Gestão pública profissional


Conhecido pela autoria da Lei de Incentivo à Cultura batizada com seu nome, Sérgio Paulo Rouanet, morto no primeiro domingo deste mês, foi, em sua atuação no campo da administração pública, o idealizador da carreira federal de Especialista em Políticas Públicas e Gestão Governamental (EPPGG), e, ainda, da instituição da Escola Nacional de Administração Pública (Enap).

Essas são duas de suas várias contribuições para a modernização da gestão pública brasileira, com foco na seleção de agentes para atuar diretamente na criação de políticas públicas, além de os capacitar para tal atribuição. Foi na França, berço da modernidade e principal influência econômica, social e política global, que Rouanet se baseou para formatar esses projetos, em 1982.

Para o nosso estado, a carreira dos EPPGGs serviu de inspiração para ser implantada na administração pública estadual, há 20 anos, a dos Gestores Governamentais de Goiás.

Ela é composta por servidores de alta qualificação profissional, selecionados via concurso para ocupar funções exclusivas de estado, em posições estratégicas de direção e liderança e de alta complexidade, no âmbito da formulação de políticas públicas, bem como sua implementação, acompanhamento e avaliação.

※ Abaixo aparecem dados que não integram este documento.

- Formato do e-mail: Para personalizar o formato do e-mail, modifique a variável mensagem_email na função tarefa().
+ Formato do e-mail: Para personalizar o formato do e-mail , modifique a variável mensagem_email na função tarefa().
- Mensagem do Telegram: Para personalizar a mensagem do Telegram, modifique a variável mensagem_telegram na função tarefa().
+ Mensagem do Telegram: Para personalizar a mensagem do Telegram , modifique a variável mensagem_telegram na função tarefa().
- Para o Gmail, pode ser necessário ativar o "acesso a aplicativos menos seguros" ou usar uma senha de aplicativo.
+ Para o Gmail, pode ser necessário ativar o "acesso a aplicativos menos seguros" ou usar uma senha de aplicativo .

Cabe ao gestor governamental, no cumprimento de seu ofício, gerar economia para o Erário e, ao mesmo tempo, garantir a efetividade na entrega dos serviços públicos ao cidadão.

Para tanto, por serem a base empreendedora das mudanças, é contínua a atualização e capacitação dos gestores, para que estejam sempre atentos às inovações que balizam a cultura organizacional da administração pública.

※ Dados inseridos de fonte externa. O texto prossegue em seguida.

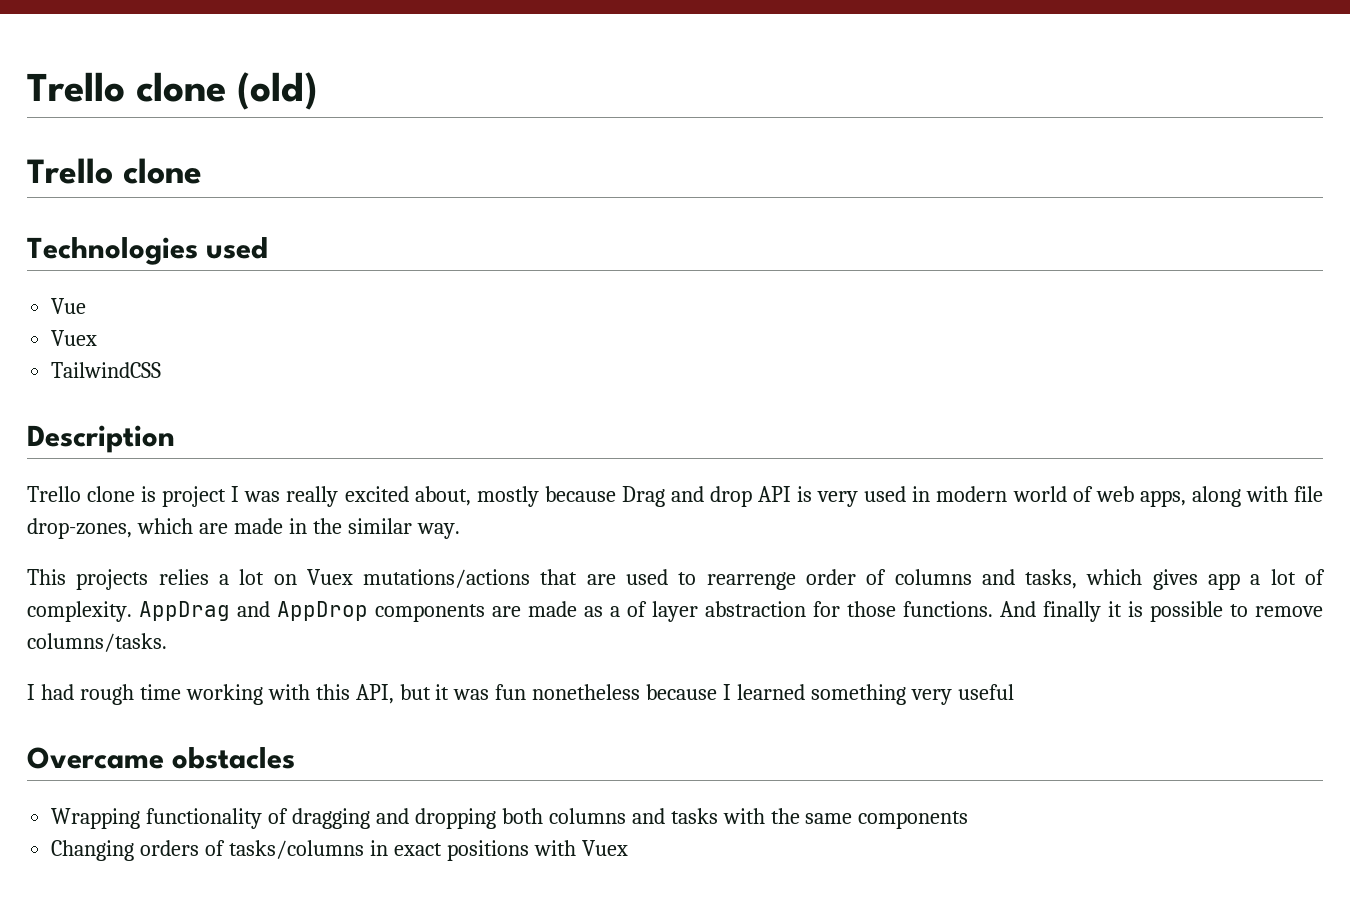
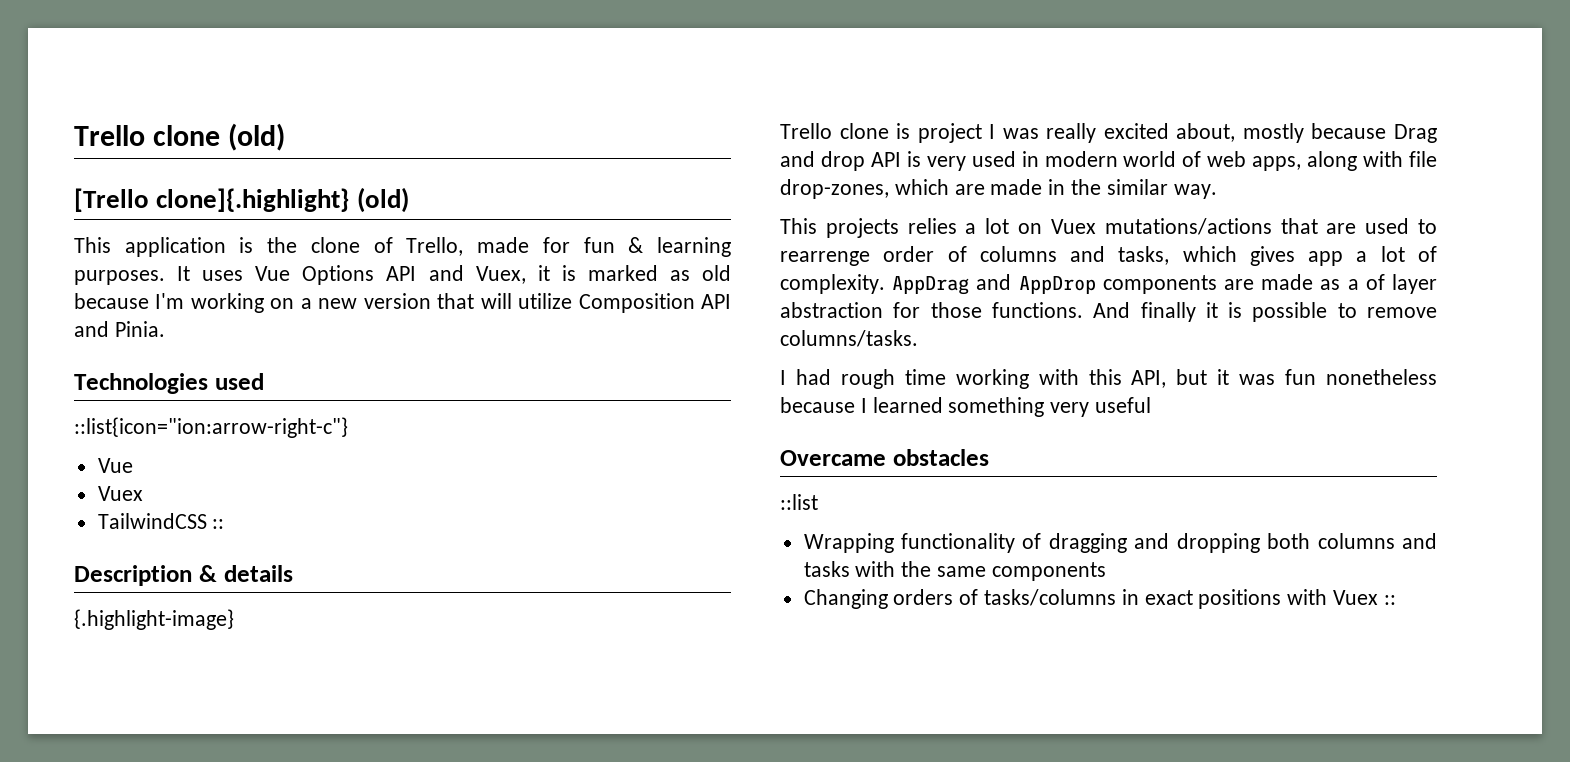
  Trello clone (old)
- Trello clone
+ [Trello clone]{.highlight} (old)
+ This application is the clone of Trello, made for fun & learning purposes. It uses Vue Options API and Vuex, it is marked as old because I'm working on a new version that will utilize Composition API and Pinia.
+ ::list{icon="ion:arrow-right-c"}
- TailwindCSS
+ TailwindCSS ::
- Description
+ Description & details
+ {.highlight-image}
+ ::list
- Changing orders of tasks/columns in exact positions with Vuex
+ Changing orders of tasks/columns in exact positions with Vuex ::

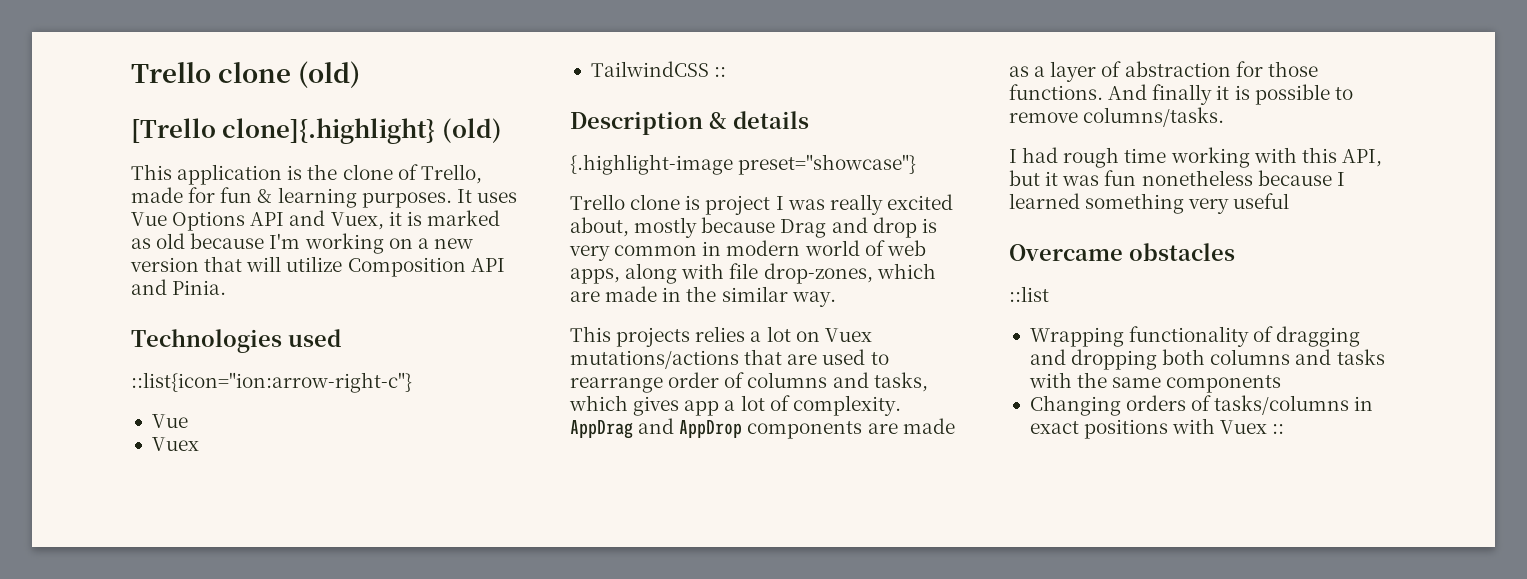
- {.highlight-image}
+ {.highlight-image preset="showcase"}
- Trello clone is project I was really excited about, mostly because Drag and drop API is very used in modern world of web apps, along with file drop-zones, which are made in the similar way.
+ Trello clone is project I was really excited about, mostly because Drag and drop is very common in modern world of web apps, along with file drop-zones, which are made in the similar way.
- This projects relies a lot on Vuex mutations/actions that are used to rearrenge order of columns and tasks, which gives app a lot of complexity.
+ This projects relies a lot on Vuex mutations/actions that are used to rearrange order of columns and tasks, which gives app a lot of complexity.
- AppDrag and AppDrop components are made as a of layer abstraction for those functions.
+ AppDrag and AppDrop components are made as a layer of abstraction for those functions.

Os gestores se dividem em diversas áreas da administração pública nos cargos de gestor público; jurídico; de finanças e controle; de planejamento e orçamento; de recursos naturais; de fiscalização, controle e regulação; de tecnologia da informação; de engenharia; e fazendário.

Recentemente, gestores governamentais de Goiás foram responsáveis diretos por contribuir, por meio do Programa Inventário, para que o Tribunal de Contas do Estado (TCE) emitisse parecer prévio pela aprovação do Balanço Geral do Estado de Goiás referente ao ano de 2021. E, pela primeira vez em 21 anos, não houvesse determinação ou recomendação relacionada à gestão patrimonial dos bens públicos.

O salto no desempenho de Goiás no Ranking Nacional da Qualidade da Informação Contábil e Fiscal de 2021, publicado pelo Tesouro Nacional, também contou com a participação de gestores governamentais. O estado passou a ser Nota A e ganhou duas posições, sendo o 5º colocado.

Mas o papel efetivo dos gestores governamentais pode ser conferido devido ao PIB goiano ter saltado de pouco mais de R$ 31 bilhões para R$ 208 bilhões, durante esses 20 anos de existência da carreira.